### PROBLEM TO SOLVE
Take the lines from the line containing "row order: none -> Balls descending" through the end of the entries and output them exactly, with no pictures and nothing more.

+++ MATERIAL FOR THE TASK

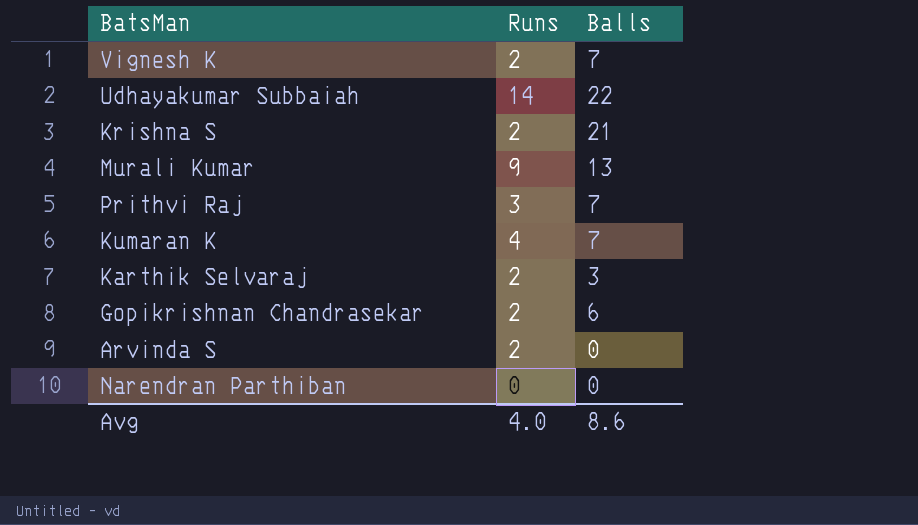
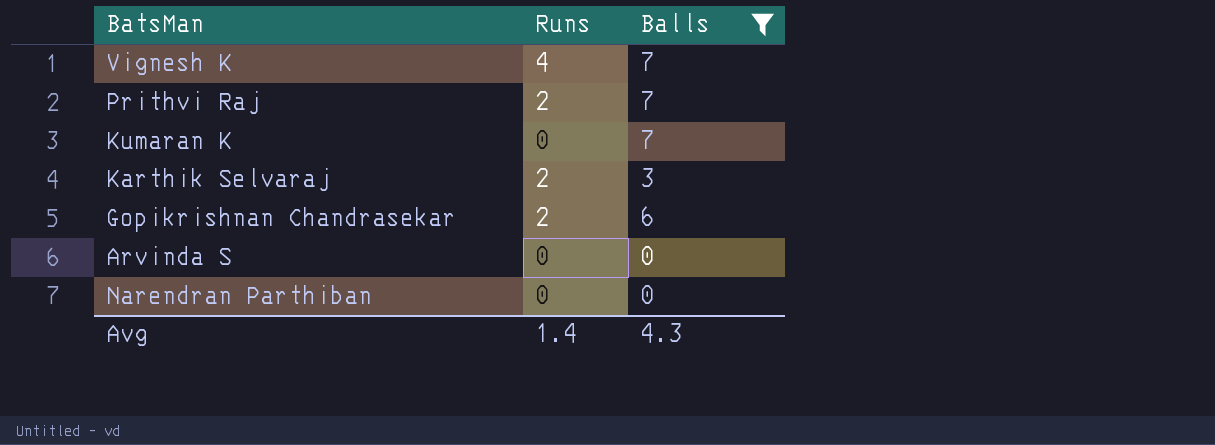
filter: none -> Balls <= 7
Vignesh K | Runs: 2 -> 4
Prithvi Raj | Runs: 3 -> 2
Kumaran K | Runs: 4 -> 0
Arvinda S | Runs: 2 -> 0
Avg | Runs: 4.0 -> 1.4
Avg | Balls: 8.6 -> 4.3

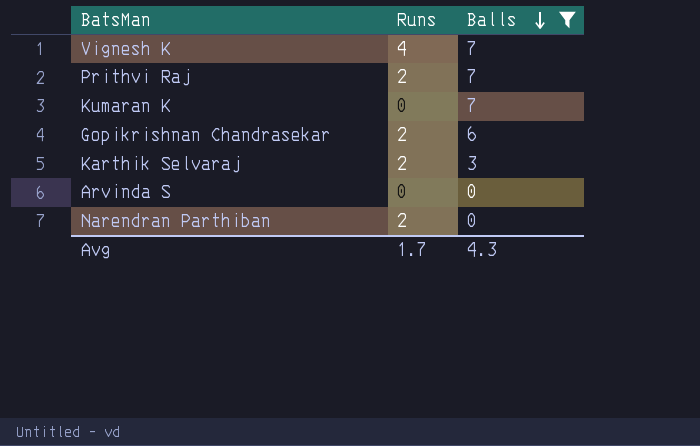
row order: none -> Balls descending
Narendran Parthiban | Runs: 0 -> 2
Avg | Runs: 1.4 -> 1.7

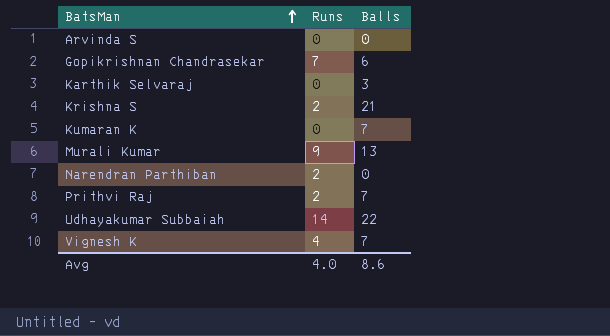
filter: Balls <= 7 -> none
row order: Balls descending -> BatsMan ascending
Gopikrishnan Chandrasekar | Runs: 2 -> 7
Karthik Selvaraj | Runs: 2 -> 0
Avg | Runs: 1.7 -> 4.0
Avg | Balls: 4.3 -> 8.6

++++++

### RESULT BELOW
row order: none -> Balls descending
Narendran Parthiban | Runs: 0 -> 2
Avg | Runs: 1.4 -> 1.7

filter: Balls <= 7 -> none
row order: Balls descending -> BatsMan ascending
Gopikrishnan Chandrasekar | Runs: 2 -> 7
Karthik Selvaraj | Runs: 2 -> 0
Avg | Runs: 1.7 -> 4.0
Avg | Balls: 4.3 -> 8.6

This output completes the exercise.